I have quite a few inputs in my flutter app that the users can add text into. The data is sent to a cloud function and if valid is inserted into a firestore document. I have recently come across data sanitisation and have started to wonder whether I should be doing this in my cloud functions.

I have read the node js function escape() can do this, however it seems to break certain webURLS that can be inserted by the users.

It seems pointless to escape the data just for firestore to then unescape it back on the flutter app so they can actually click the links.

Is it important to escape all the data (e.g. comments etc.) and If so what approach should be taken with the troublesome URL links.

(Occasionally I might view user input data in a html page.
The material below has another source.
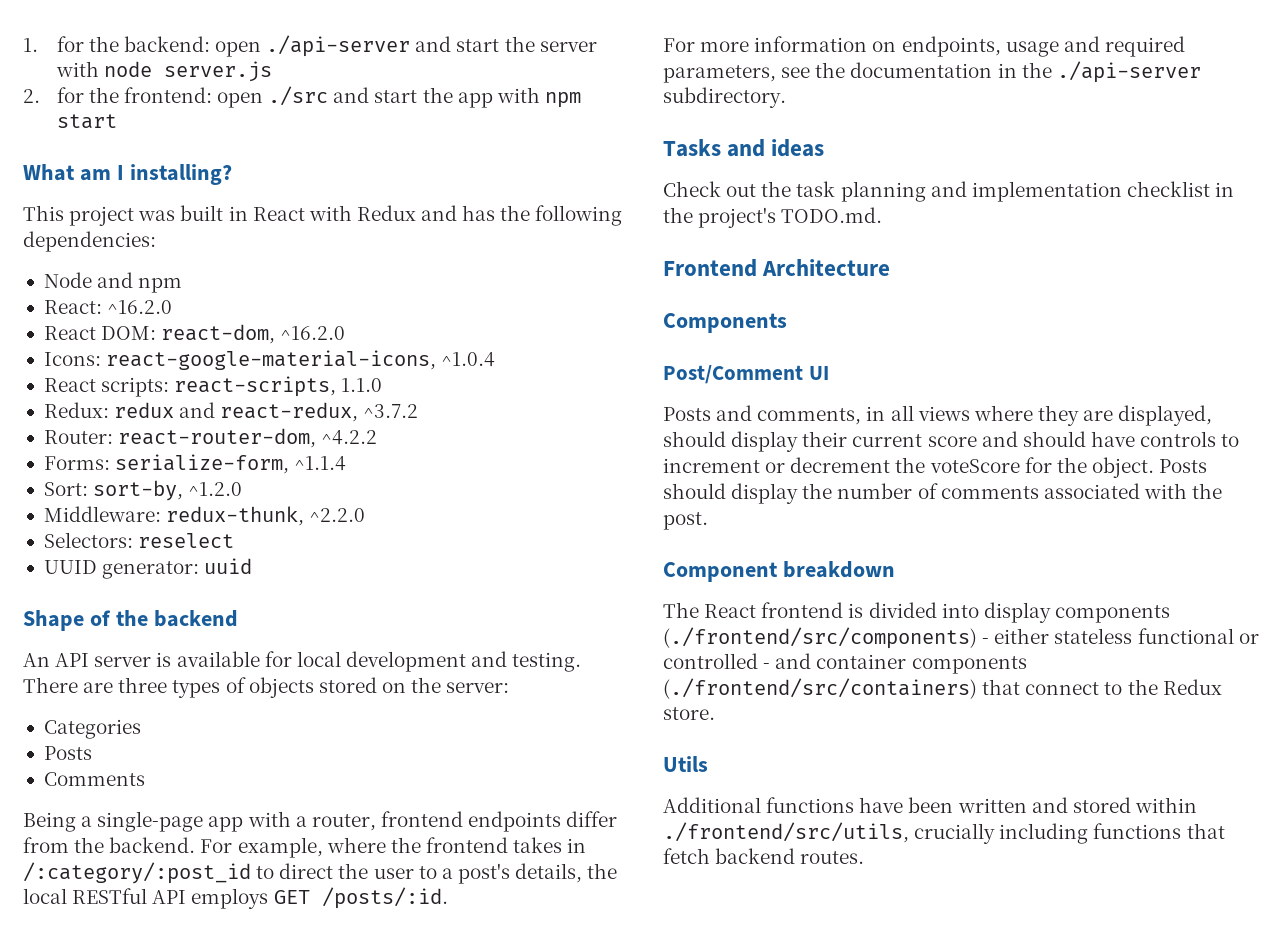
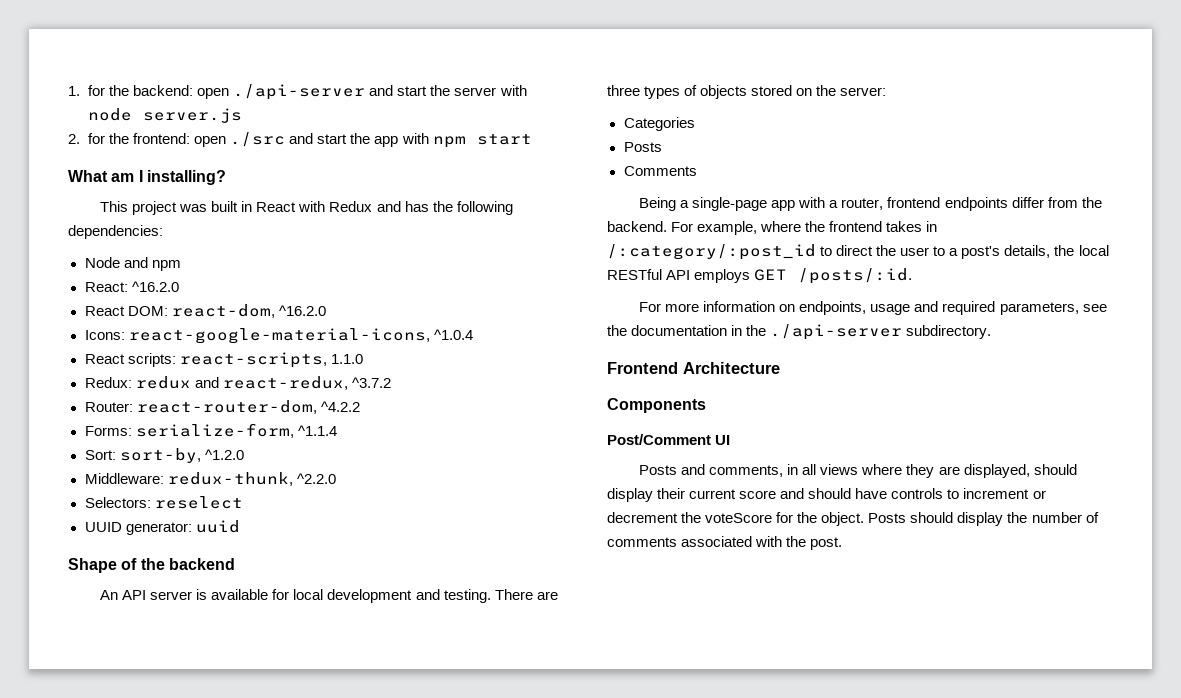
[663,139,825,157] [663,181,1235,202] [663,207,883,228] // Tasks and ideas // Check out the task planning and implementation checklist in the project's TODO.md. -> (992, 332) none
[663,561,895,582] [663,602,1170,623] [663,627,1259,649] [663,653,1027,674] [663,678,1222,699] [663,707,715,720] [663,756,708,772] [663,797,1197,813] [663,822,1225,844] [663,848,865,864] // Component breakdown // The React frontend is divided into display components (./frontend/src/components) - either stateless functional or controlled - and container components (./frontend/src/containers) that connect to the Redux store. // Utils // Additional functions have been written and stored within ./frontend/src/utils, crucially including functions that fetch backend routes. -> (843, 543) none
If this could also cause XSS problems, please can you tell me methods to fix it other than escaping before displaying)

Thanks guys


Solution 1: Doug Stevenson

I have recently come across data sanitisation and have started to wonder whether I should be doing this in my cloud functions.

The only safe position to take when writing backend code, such as with Cloud Functions, is never trust data coming from the client. Any inputs shoudld be checked or validated in order to avoid doing something dangerous with malicious data.

It seems pointless to escape the data just for firestore to then unescape it back on the flutter app so they can actually click the links.

Escaping is a necessary part of following protocols. The HTTP protocol dictates what characters can and can't be present in a URL and request body. Anything outside of that, and the data might be rejected, or simply fail altogether.

Is it important to escape all the data (e.g. comments etc.) and If so what approach should be taken with the troublesome URL links.

It's not just important, it's required.

If input data is "troublesome", simply reject it, as it might be malicious.